Dari sekian banyak macam hara yang diperlukan tanaman, ternyata kesedian
kalium yang rendah menjadi kendala bagi pertumbuhan pisang dan pepaya di
lahan rawa pasang surut. Hal ini terlihat dari penampilan pertumbuhan pisang
dan pepaya yang sangat merana apabila tanpa diberi pupuk kalium.

Perlakuan yang diberikan akan sia-sia apabila permukaan air tanah tidak
dipertahankan sekitar 30 hingga 75 cm dari permukaan tanah. Kedalaman muka
air tanah dibawah 30 cm akan menyebabkan busuknya akar papaya dan dalam
waktu yang tidak terlalu lama akan mati, sedangkan bagi pisang aan tumbuh
merana dan tidak akan menghasilkan buah. Apabila kedalaman air tanah diatas
75 cm, akan menyebabkan tanah terlalu kering terutama pada musim kemarau.
Struktur tanah menjadi padat dank eras meskipun dalam waktu tertentu di guyur
oleh air hujan.
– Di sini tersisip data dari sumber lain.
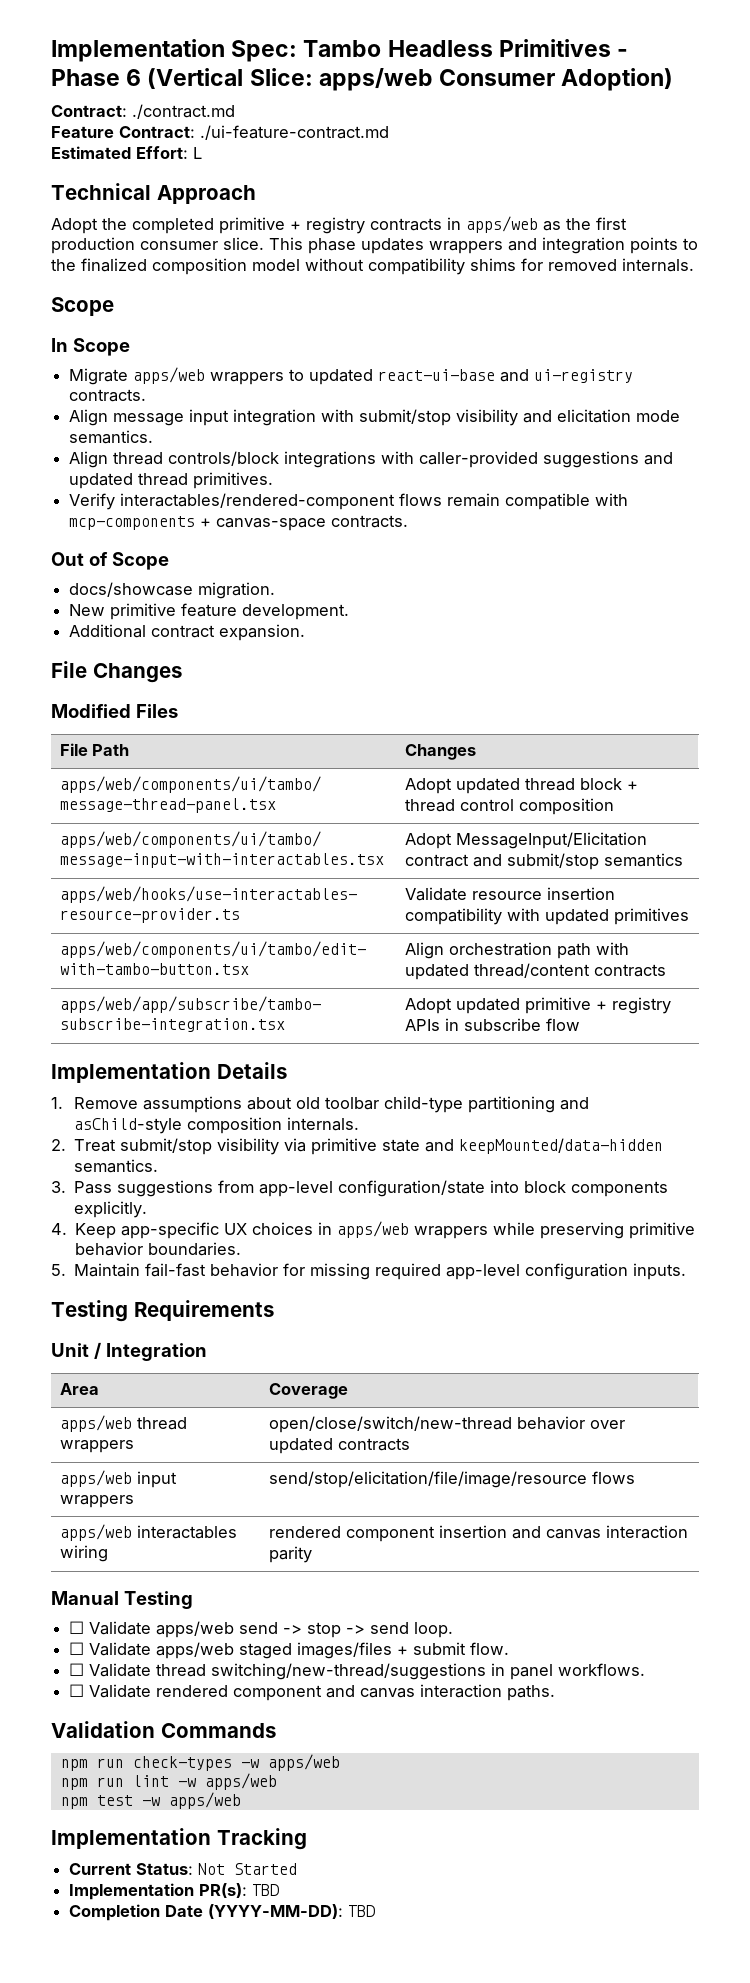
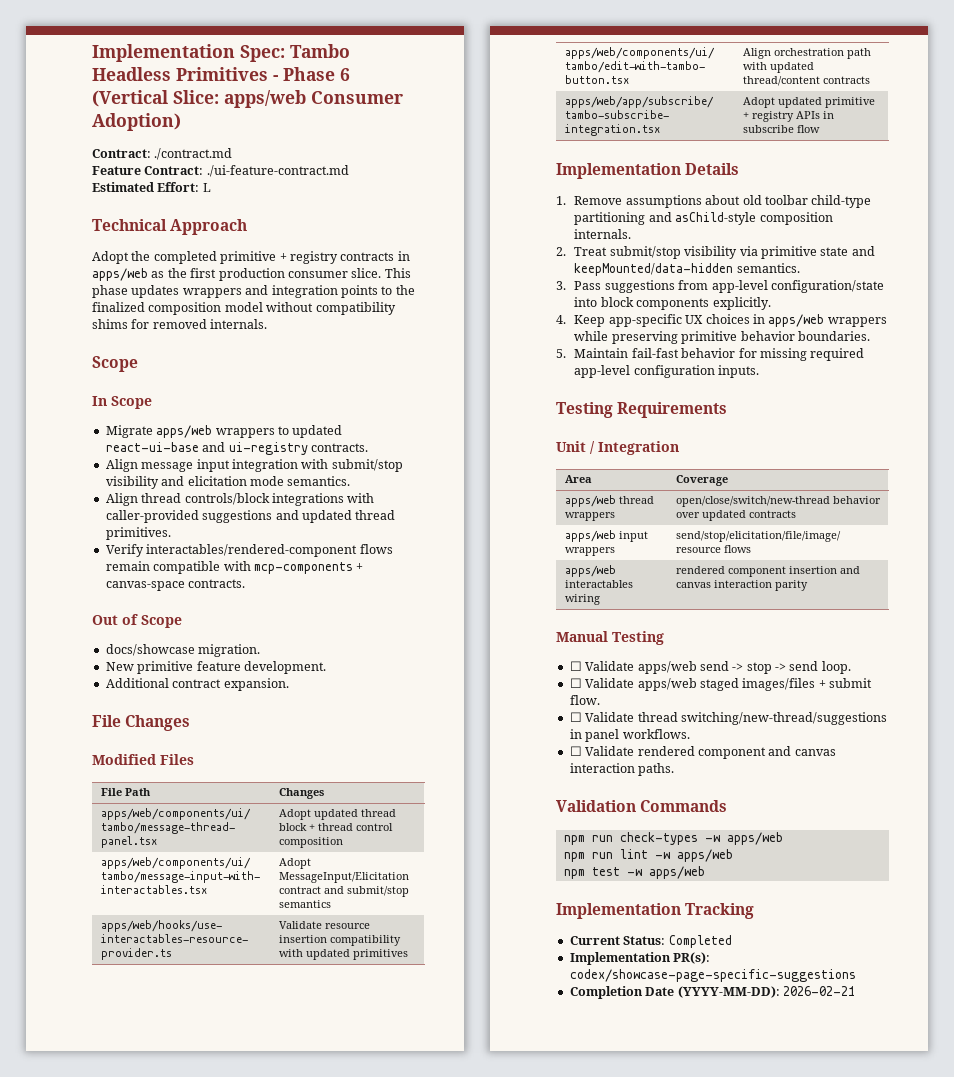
- Current Status: Not Started
+ Current Status: Completed
- Implementation PR(s): TBD
+ Implementation PR(s): codex/showcase-page-specific-suggestions
- Completion Date (YYYY-MM-DD): TBD
+ Completion Date (YYYY-MM-DD): 2026-02-21

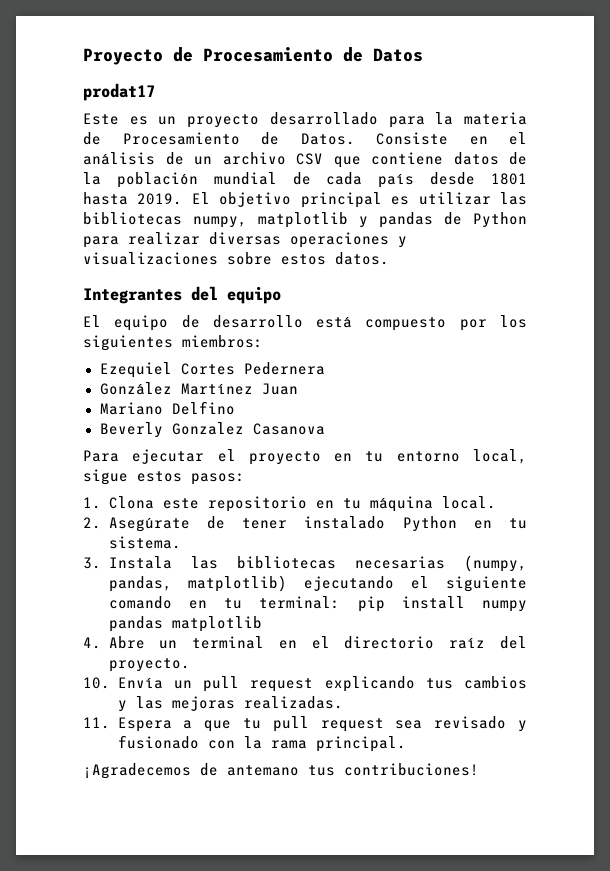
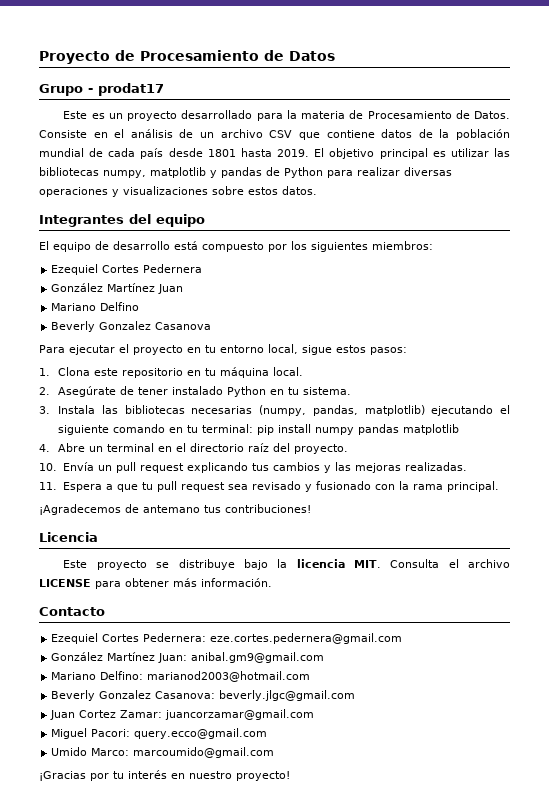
- prodat17
+ Grupo - prodat17
+ Licencia
+ Este proyecto se distribuye bajo la licencia MIT. Consulta el archivo LICENSE para obtener más información.
+ Contacto
+ Ezequiel Cortes Pedernera: eze.cortes.pedernera@gmail.com
+ González Martínez Juan: anibal.gm9@gmail.com
+ Mariano Delfino: marianod2003@hotmail.com
+ Beverly Gonzalez Casanova: beverly.jlgc@gmail.com
+ Juan Cortez Zamar: juancorzamar@gmail.com
+ Miguel Pacori: query.ecco@gmail.com
+ Umido Marco: marcoumido@gmail.com
+ ¡Gracias por tu interés en nuestro proyecto!

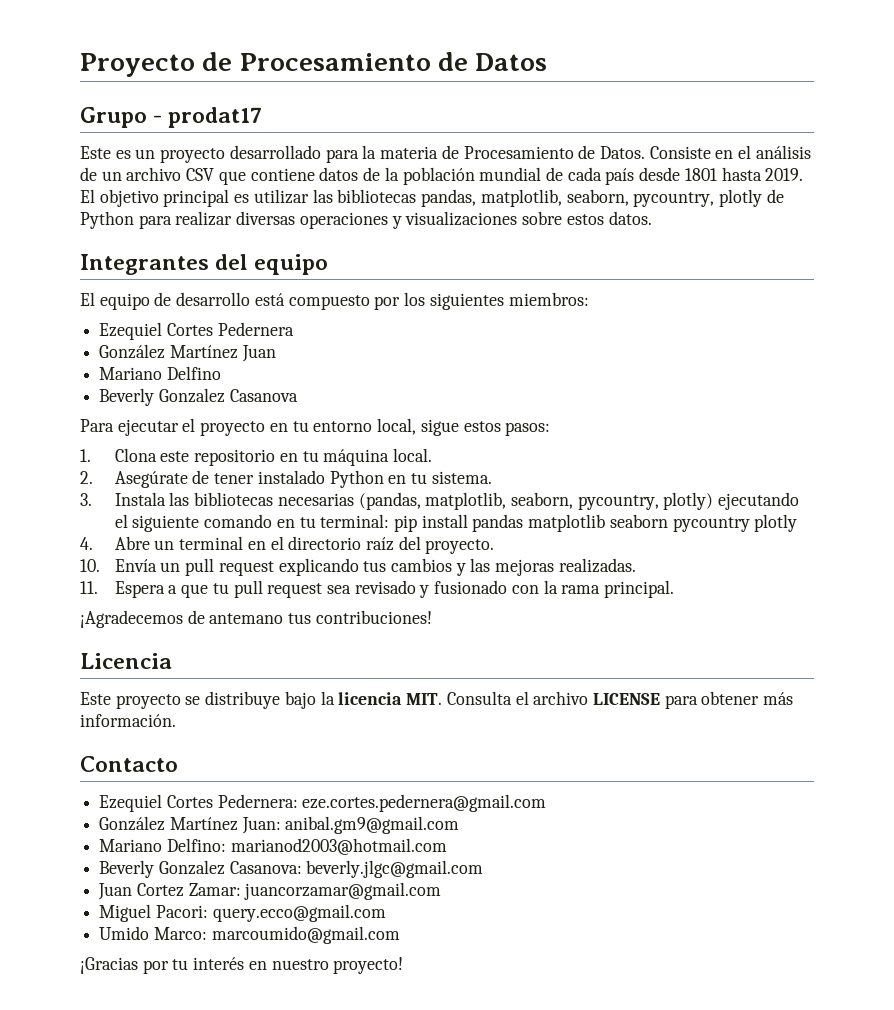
- El objetivo principal es utilizar las bibliotecas numpy, matplotlib y pandas de Python para realizar diversas operaciones y visualizaciones sobre estos datos.
+ El objetivo principal es utilizar las bibliotecas pandas, matplotlib, seaborn, pycountry, plotly de Python para realizar diversas operaciones y visualizaciones sobre estos datos.
- 3. Instala las bibliotecas necesarias (numpy, pandas, matplotlib) ejecutando el siguiente comando en tu terminal: pip install numpy pandas matplotlib
+ 3. Instala las bibliotecas necesarias (pandas, matplotlib, seaborn, pycountry, plotly) ejecutando el siguiente comando en tu terminal: pip install pandas matplotlib seaborn pycountry plotly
Perakaran tanaman akan menjadi sulit berkembang, disamping
diskibatkan oleh oleh struktur tanah yang padat, kemungkinan juga disebabkan
oleh perakaran tanaman mengalami keracunan pada sat terjadinya oksidasi pirit.
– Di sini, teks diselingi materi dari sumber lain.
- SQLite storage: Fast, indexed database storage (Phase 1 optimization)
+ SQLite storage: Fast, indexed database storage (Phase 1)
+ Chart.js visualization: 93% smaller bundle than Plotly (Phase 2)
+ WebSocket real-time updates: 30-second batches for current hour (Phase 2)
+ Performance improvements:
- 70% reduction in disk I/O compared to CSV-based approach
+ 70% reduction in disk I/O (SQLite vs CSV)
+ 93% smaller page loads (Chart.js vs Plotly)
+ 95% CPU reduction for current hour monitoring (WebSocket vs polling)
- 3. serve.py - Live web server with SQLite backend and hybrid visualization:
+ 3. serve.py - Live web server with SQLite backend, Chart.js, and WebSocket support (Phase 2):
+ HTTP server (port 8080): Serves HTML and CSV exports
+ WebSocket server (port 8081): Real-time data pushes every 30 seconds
Belum genap satu tahun, hamparan alang-alang dilahan terlantar, seluas 2
hektar telah hijau dengan tanaman pisang dan pepaya. Malah pada umur 8
bulan, pisang kepok yang ditanam pada lahan tersebut telah mengeluarkan
jantung sebagai pertanda lahan terlantar tersebut bersedia di produktifkan.serta
kualitas buahnya tidak kalah jauh dari tanam pada lahan subur.

Upaya untuk mendapatkan teknologi perbaikan produktifitas lahan terlantar,
khusunya pada lahan rawa pasang surut dengan tanaman buah secara
menyeluruh, sangat memerlukan kesinambungan penelitian minimal tiga tahun
lagi. Sehungga upaya meningkatkan produktifitas lahan tidak hanya nostalgia
belaka, yaitu menyulap lahan terlantar selama delapan bulan ddengan tanaman
buah, namun dalam jangka panjang produktifitas lahan tersebut hendaknya
bekelanjutan. Tentunya harapan tersebut harus di dukung teknologi yang
tangguh, tidak hanya tangguh untuk skala penelitian tetapi juga layak diadopsi
petani untuk jangka waktu yang lama. Sehungga lahan terlantar tidak membuat
petaninya tertidur, penelitiannya terlantar di gemerlapnya dunia.